ABOUT THIS EXERCISE: Please return each entry exactly as it appears, but not the pictures.

RECORDS FOR THE TASK:

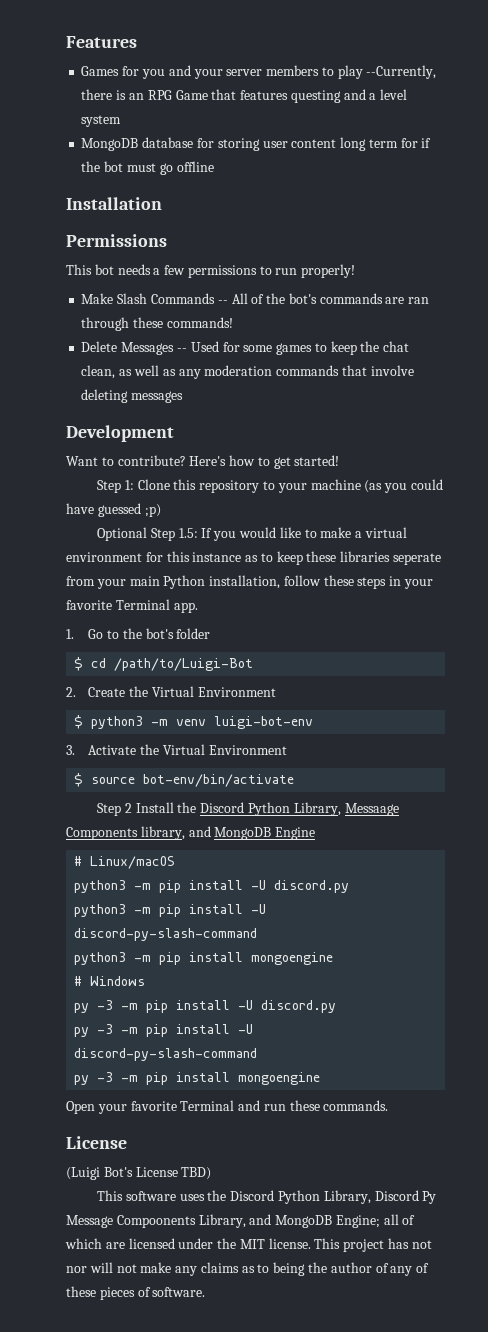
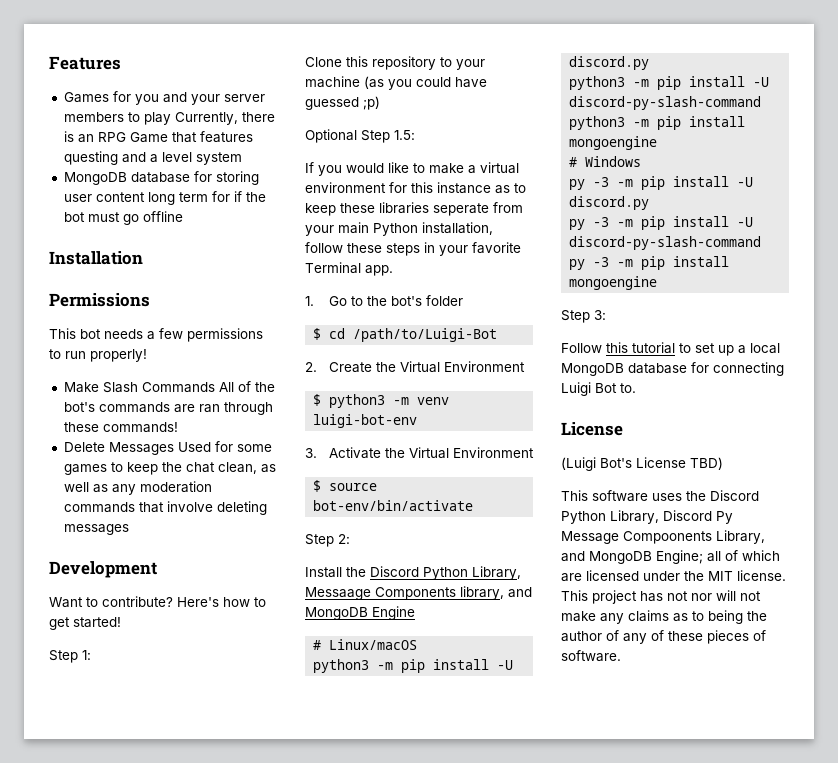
[366,65,437,79] --Currently, -> [174,112,238,125] Currently,
[217,300,228,304] -- -> (215, 387) none
[176,348,187,352] -- -> (174, 448) none
(134, 485) none -> (91, 655) //
(198, 533) none -> (415, 135) //
[124,803,132,813] 2 -> [338,534,350,544] 2: //
[66,1100,389,1114] Open your favorite Terminal and run these commands. -> [561,310,606,323] [561,342,780,356] [561,362,784,376] [561,382,636,396] Step 3: // Follow this tutorial to set up a local MongoDB database for connecting Luigi Bot to.

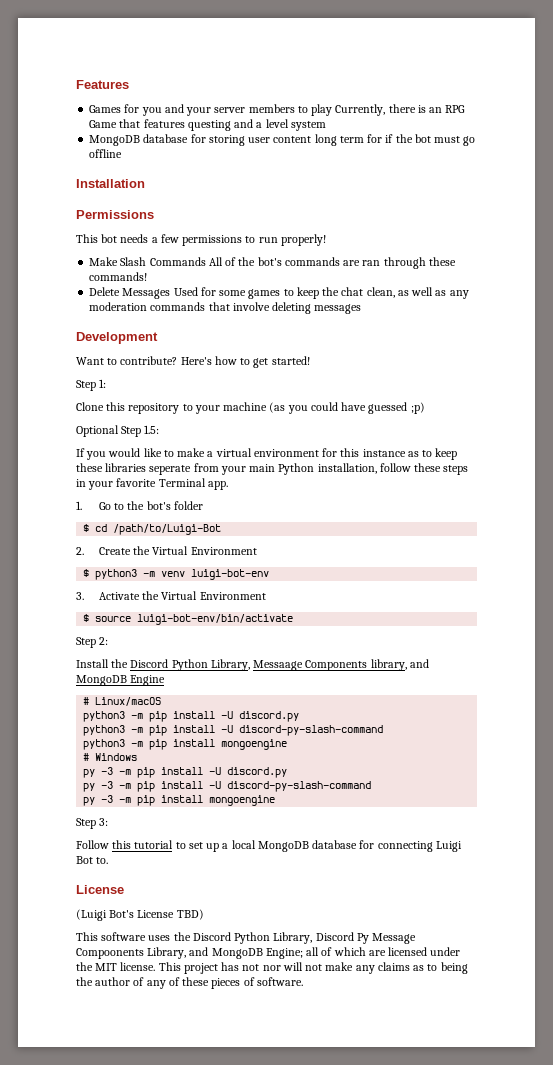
[313,500,474,511] bot-env/bin/activate -> [137,614,294,625] luigi-bot-env/bin/activate

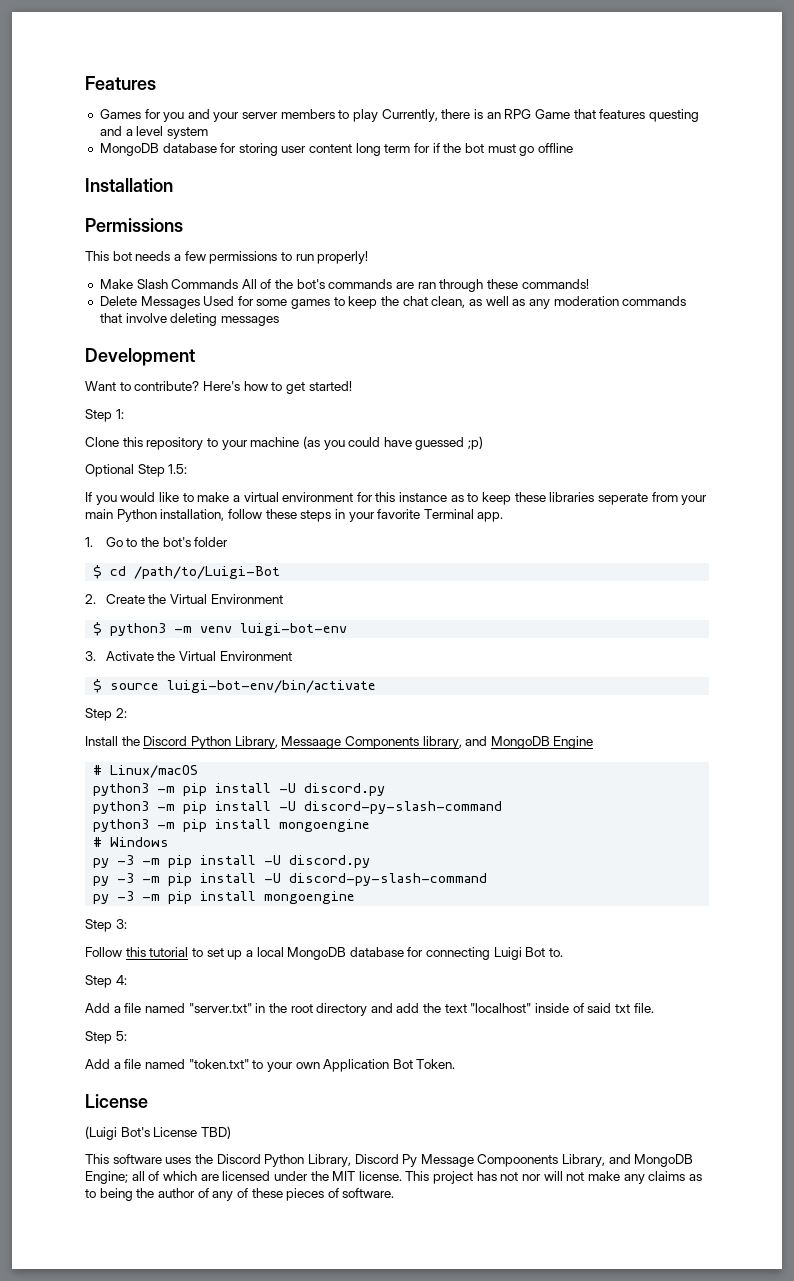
(109, 860) none -> [85,975,127,988] [85,1003,654,1016] [85,1031,127,1044] [85,1059,456,1072] // Step 4: // Add a file named "server.txt" in the root directory and add the text "localhost" inside of said txt file. // Step 5: // Add a file named "token.txt" to your own Application Bot Token.

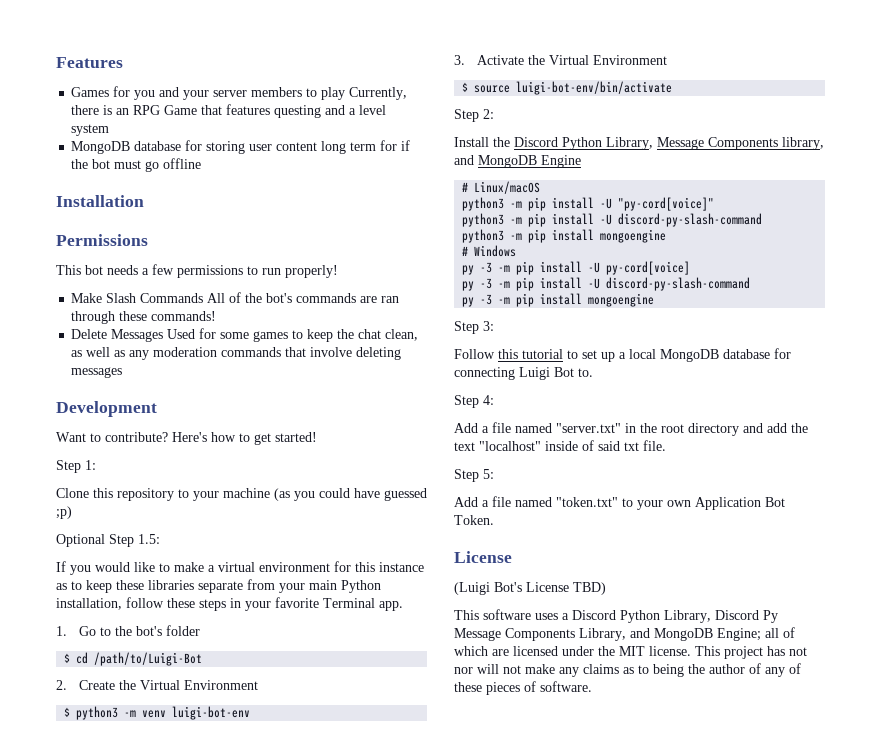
[597,493,648,505] seperate -> [198,581,243,593] separate
[281,736,342,749] Messaage -> [657,137,704,150] Message
[304,783,386,796] discord.py -> [618,197,715,211] "py-cord[voice]"
[289,855,371,868] discord.py -> [606,261,691,275] py-cord[voice]
[194,1154,213,1164] the -> [562,613,569,620] a
[477,1154,559,1167] Compoonents -> [505,628,575,641] Components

EXPECTED OUTPUT:
[366,65,437,79] --Currently, -> [174,112,238,125] Currently,
[217,300,228,304] -- -> (215, 387) none
[176,348,187,352] -- -> (174, 448) none
(134, 485) none -> (91, 655) //
(198, 533) none -> (415, 135) //
[124,803,132,813] 2 -> [338,534,350,544] 2: //
[66,1100,389,1114] Open your favorite Terminal and run these commands. -> [561,310,606,323] [561,342,780,356] [561,362,784,376] [561,382,636,396] Step 3: // Follow this tutorial to set up a local MongoDB database for connecting Luigi Bot to.

[313,500,474,511] bot-env/bin/activate -> [137,614,294,625] luigi-bot-env/bin/activate

(109, 860) none -> [85,975,127,988] [85,1003,654,1016] [85,1031,127,1044] [85,1059,456,1072] // Step 4: // Add a file named "server.txt" in the root directory and add the text "localhost" inside of said txt file. // Step 5: // Add a file named "token.txt" to your own Application Bot Token.

[597,493,648,505] seperate -> [198,581,243,593] separate
[281,736,342,749] Messaage -> [657,137,704,150] Message
[304,783,386,796] discord.py -> [618,197,715,211] "py-cord[voice]"
[289,855,371,868] discord.py -> [606,261,691,275] py-cord[voice]
[194,1154,213,1164] the -> [562,613,569,620] a
[477,1154,559,1167] Compoonents -> [505,628,575,641] Components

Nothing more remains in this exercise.